- _SUPPLIED RECORDS_:
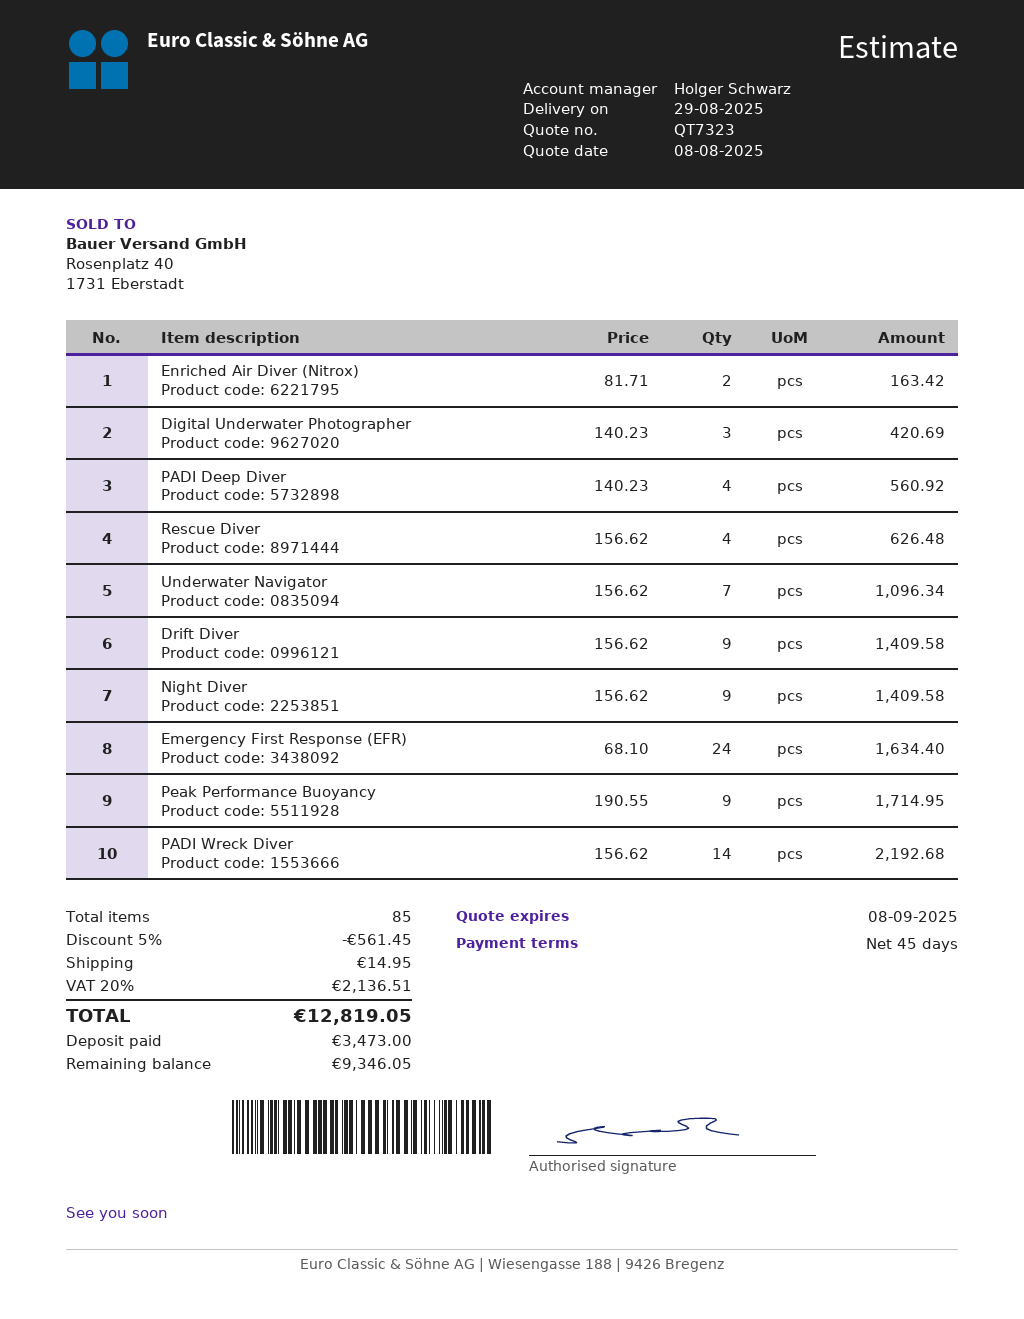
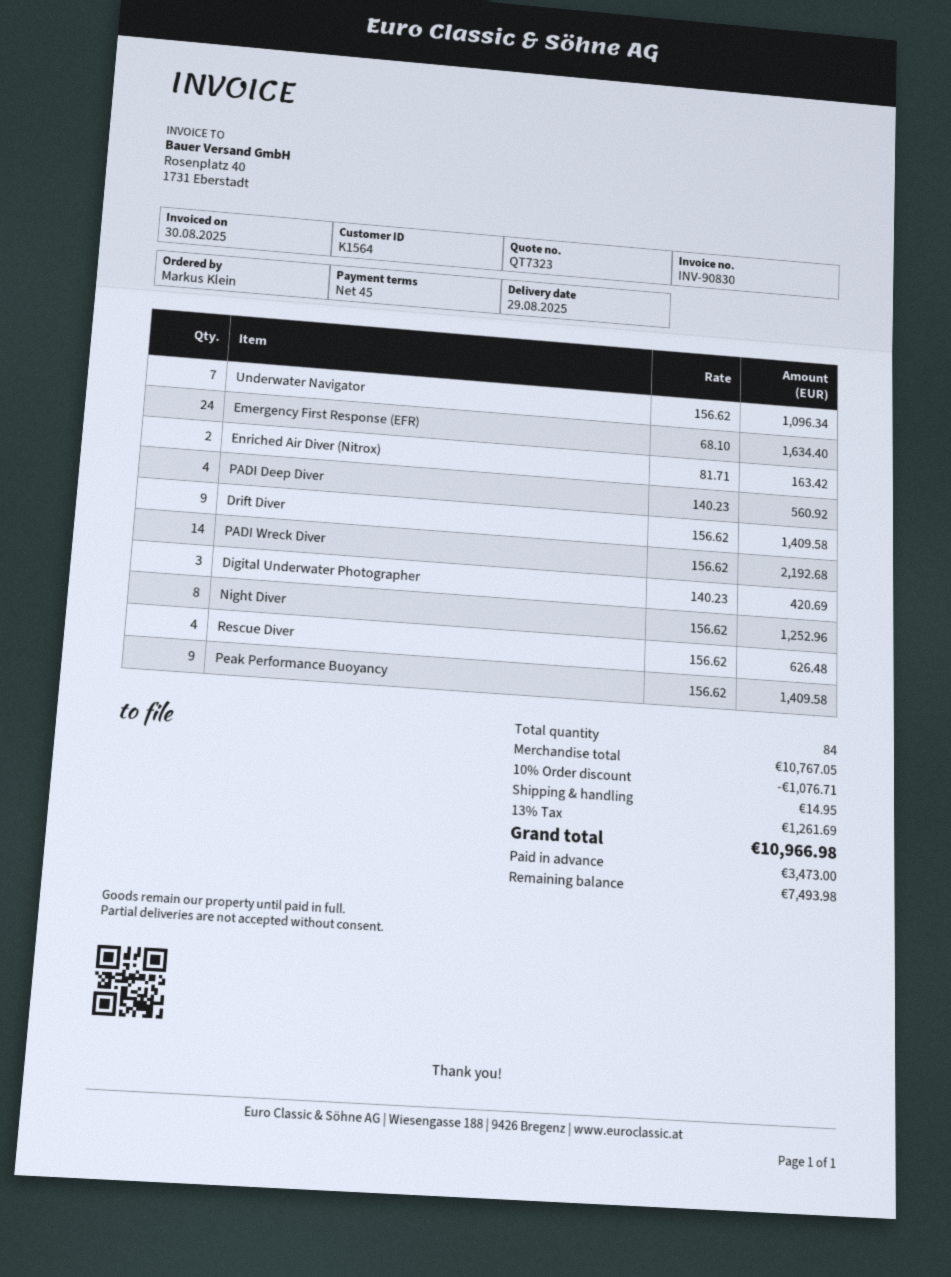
Night Diver: 9 x 156.62 = 1409.58 -> 8 x 156.62 = 1252.96
Peak Performance Buoyancy: 9 x 190.55 = 1714.95 -> 9 x 156.62 = 1409.58
total quantity: 85 -> 84
discount: 5% = 561.45 -> 10% = 1076.71
tax: 20% = 2136.51 -> 13% = 1261.69
total: 12819.05 -> 10966.98
balance: 9346.05 -> 7493.98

- _PROBLEM STATEMENT_: Check each line of the listing above. Copy it if it holds the string "total".

- _RESULT FOR THIS EXERCISE_:
total quantity: 85 -> 84
total: 12819.05 -> 10966.98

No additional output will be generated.